*Records for this exercise*:
%%

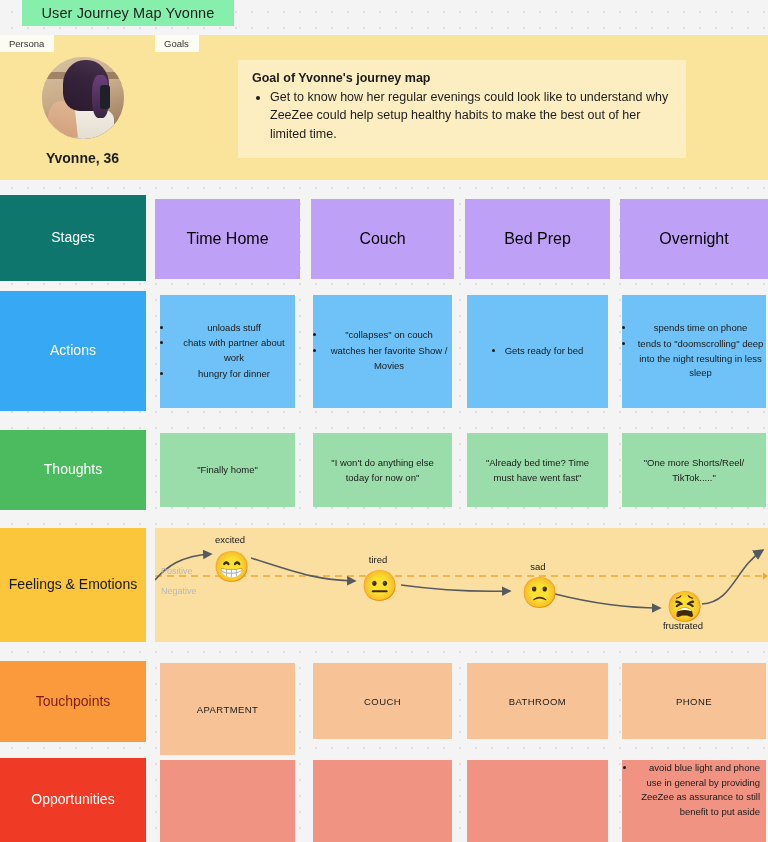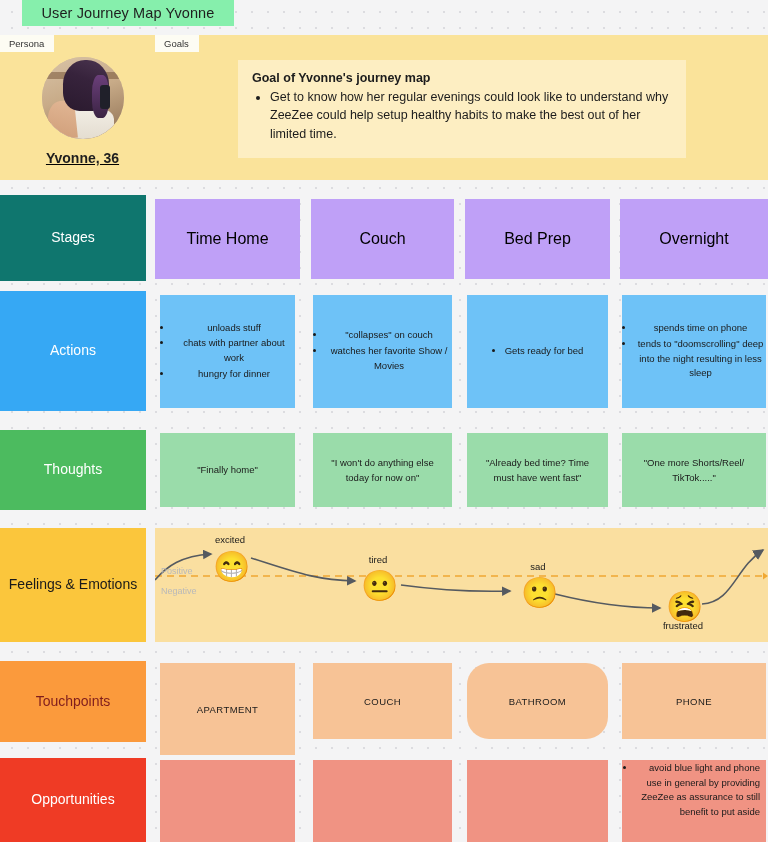--- a/index.html
+++ b/index.html
@@ -70,21 +70,20 @@
     font-size: 9.5px;
     color: #333;
   }
   .persona-inner {
     position: absolute;
     left: 0; right: 0;
     top: 22px;
     display: flex;
     flex-direction: column;
     align-items: center;
-    text-decoration: underline;
   }
   .avatar {
     width: 82px;
     height: 82px;
     border-radius: 50%;
     overflow: hidden;
     position: relative;
     background: #cbb79d;
   }
   .avatar .bg-wall {
@@ -370,21 +369,21 @@
     <div class="emo-caption" style="left:488px;top:92px;">frustrated</div>
     <div class="emoji" style="left:511px;top:62px;">😫</div>
   </div>
 
   <div class="cell cell-center" style="left: 160px; top: 663px; width: 135px; height: 92px; background: rgb(247, 195, 150);">
     <span class="touch-label">APARTMENT</span>
   </div>
   <div class="cell cell-center" style="left: 313px; top: 663px; width: 139px; height: 76px; background: rgb(247, 195, 150);">
     <span class="touch-label">COUCH</span>
   </div>
-  <div class="cell cell-center" style="left: 467px; top: 663px; width: 141px; height: 76px; background: rgb(247, 195, 150); border-radius: 22px;">
+  <div class="cell cell-center" style="left: 467px; top: 663px; width: 141px; height: 76px; background: rgb(247, 195, 150);">
     <span class="touch-label">BATHROOM</span>
   </div>
   <div class="cell cell-center" style="left: 622px; top: 663px; width: 144px; height: 76px; background: rgb(247, 195, 150);">
     <span class="touch-label">PHONE</span>
   </div>
 
   <div class="cell" style="left: 160px; top: 760px; width: 135px; height: 82px; background: rgb(240, 147, 131);"></div>
   <div class="cell" style="left: 313px; top: 760px; width: 139px; height: 82px; background: rgb(240, 147, 131);"></div>
   <div class="cell" style="left: 467px; top: 760px; width: 141px; height: 82px; background: rgb(240, 147, 131);"></div>
   <div class="cell" style="left: 622px; top: 760px; width: 144px; height: 82px; background: rgb(240, 147, 131);">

%%

*Exercise prompt*: Reproduce the whole listing exactly, but not the images in it.

*Solution for this problem*:
--- a/index.html
+++ b/index.html
@@ -70,21 +70,20 @@
     font-size: 9.5px;
     color: #333;
   }
   .persona-inner {
     position: absolute;
     left: 0; right: 0;
     top: 22px;
     display: flex;
     flex-direction: column;
     align-items: center;
-    text-decoration: underline;
   }
   .avatar {
     width: 82px;
     height: 82px;
     border-radius: 50%;
     overflow: hidden;
     position: relative;
     background: #cbb79d;
   }
   .avatar .bg-wall {
@@ -370,21 +369,21 @@
     <div class="emo-caption" style="left:488px;top:92px;">frustrated</div>
     <div class="emoji" style="left:511px;top:62px;">😫</div>
   </div>
 
   <div class="cell cell-center" style="left: 160px; top: 663px; width: 135px; height: 92px; background: rgb(247, 195, 150);">
     <span class="touch-label">APARTMENT</span>
   </div>
   <div class="cell cell-center" style="left: 313px; top: 663px; width: 139px; height: 76px; background: rgb(247, 195, 150);">
     <span class="touch-label">COUCH</span>
   </div>
-  <div class="cell cell-center" style="left: 467px; top: 663px; width: 141px; height: 76px; background: rgb(247, 195, 150); border-radius: 22px;">
+  <div class="cell cell-center" style="left: 467px; top: 663px; width: 141px; height: 76px; background: rgb(247, 195, 150);">
     <span class="touch-label">BATHROOM</span>
   </div>
   <div class="cell cell-center" style="left: 622px; top: 663px; width: 144px; height: 76px; background: rgb(247, 195, 150);">
     <span class="touch-label">PHONE</span>
   </div>
 
   <div class="cell" style="left: 160px; top: 760px; width: 135px; height: 82px; background: rgb(240, 147, 131);"></div>
   <div class="cell" style="left: 313px; top: 760px; width: 139px; height: 82px; background: rgb(240, 147, 131);"></div>
   <div class="cell" style="left: 467px; top: 760px; width: 141px; height: 82px; background: rgb(240, 147, 131);"></div>
   <div class="cell" style="left: 622px; top: 760px; width: 144px; height: 82px; background: rgb(240, 147, 131);">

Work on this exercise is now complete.